Exercise |
Could you restate the entries below word for word and leave out the pictures?

□ □ □ □ □ □ □

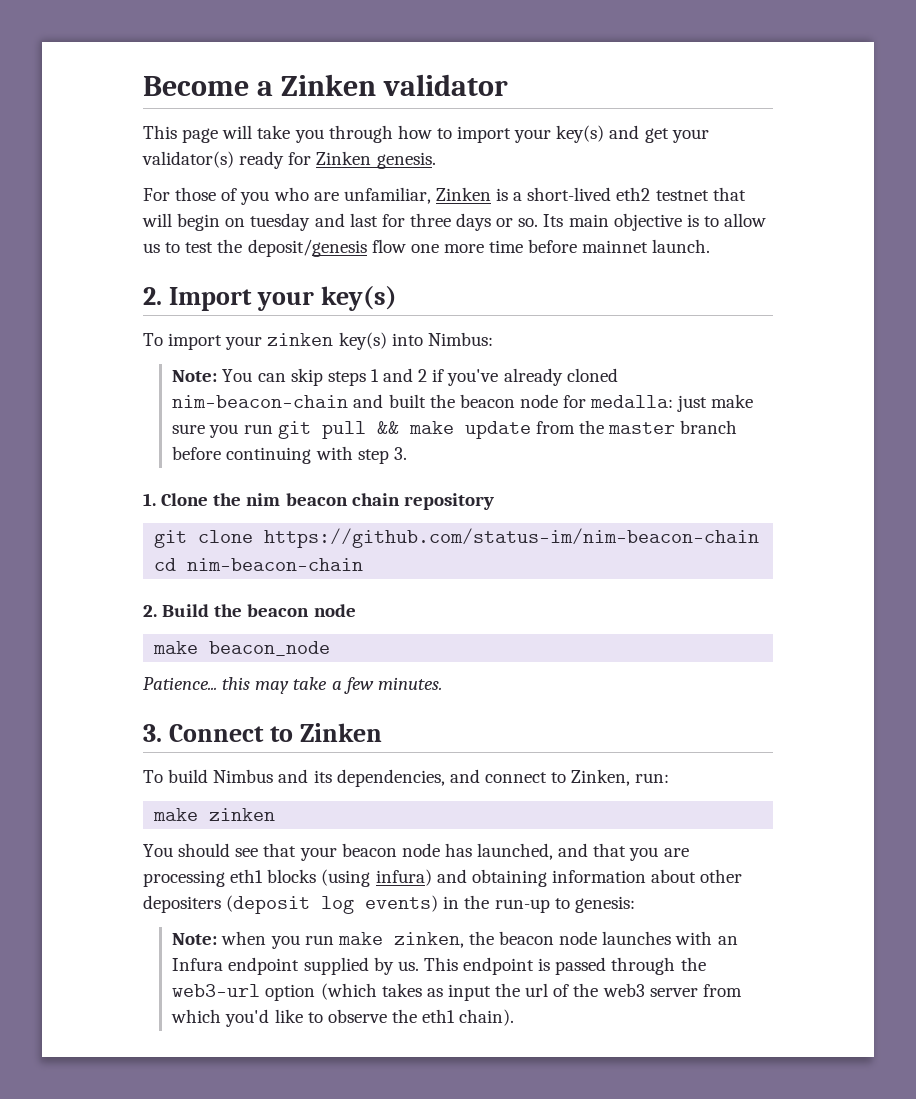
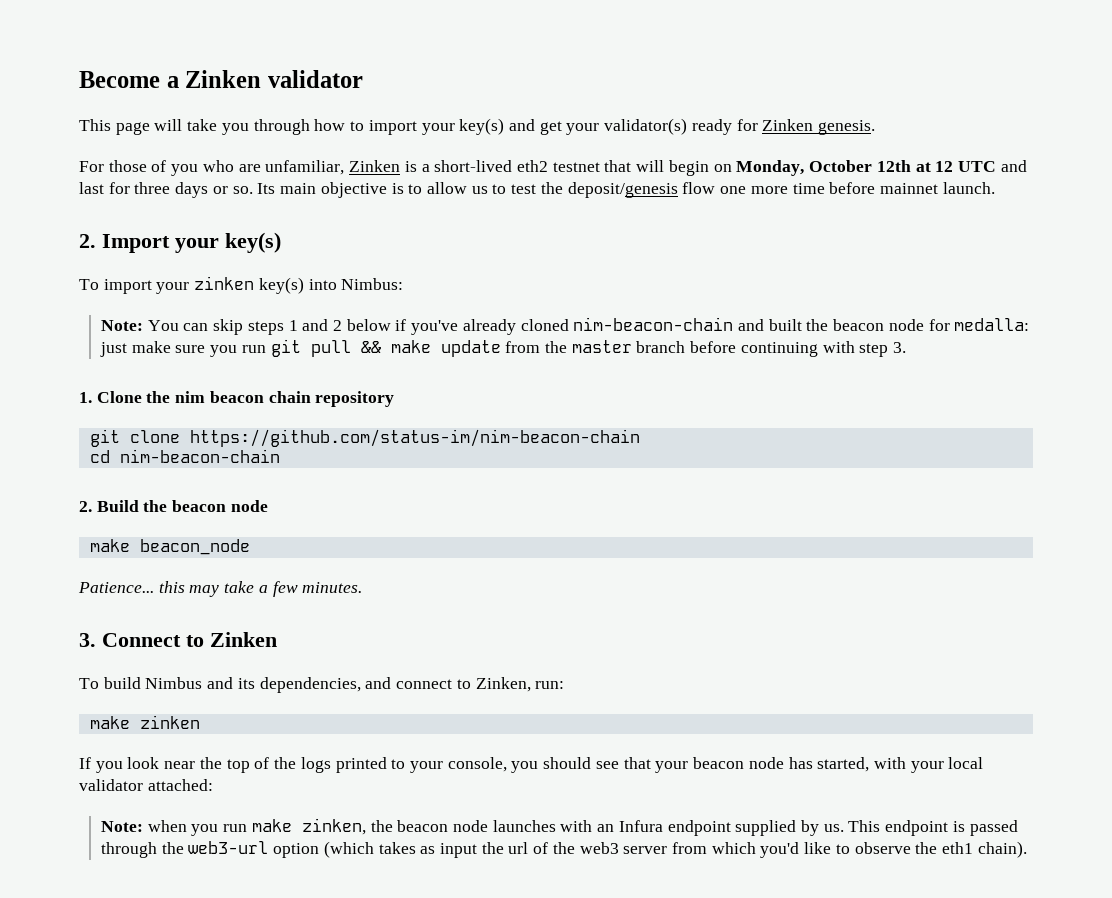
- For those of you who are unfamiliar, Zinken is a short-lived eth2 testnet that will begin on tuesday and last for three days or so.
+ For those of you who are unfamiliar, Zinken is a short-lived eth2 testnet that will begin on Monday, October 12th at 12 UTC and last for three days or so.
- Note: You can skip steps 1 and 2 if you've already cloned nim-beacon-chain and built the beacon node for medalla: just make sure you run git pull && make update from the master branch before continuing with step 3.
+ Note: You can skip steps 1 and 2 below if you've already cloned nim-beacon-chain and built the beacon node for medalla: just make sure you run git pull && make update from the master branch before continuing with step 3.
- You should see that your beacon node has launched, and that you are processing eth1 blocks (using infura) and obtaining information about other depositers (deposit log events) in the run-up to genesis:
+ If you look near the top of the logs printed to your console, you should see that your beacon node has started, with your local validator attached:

□ □ □ □ □ □ □

Written solution |
- For those of you who are unfamiliar, Zinken is a short-lived eth2 testnet that will begin on tuesday and last for three days or so.
+ For those of you who are unfamiliar, Zinken is a short-lived eth2 testnet that will begin on Monday, October 12th at 12 UTC and last for three days or so.
- Note: You can skip steps 1 and 2 if you've already cloned nim-beacon-chain and built the beacon node for medalla: just make sure you run git pull && make update from the master branch before continuing with step 3.
+ Note: You can skip steps 1 and 2 below if you've already cloned nim-beacon-chain and built the beacon node for medalla: just make sure you run git pull && make update from the master branch before continuing with step 3.
- You should see that your beacon node has launched, and that you are processing eth1 blocks (using infura) and obtaining information about other depositers (deposit log events) in the run-up to genesis:
+ If you look near the top of the logs printed to your console, you should see that your beacon node has started, with your local validator attached:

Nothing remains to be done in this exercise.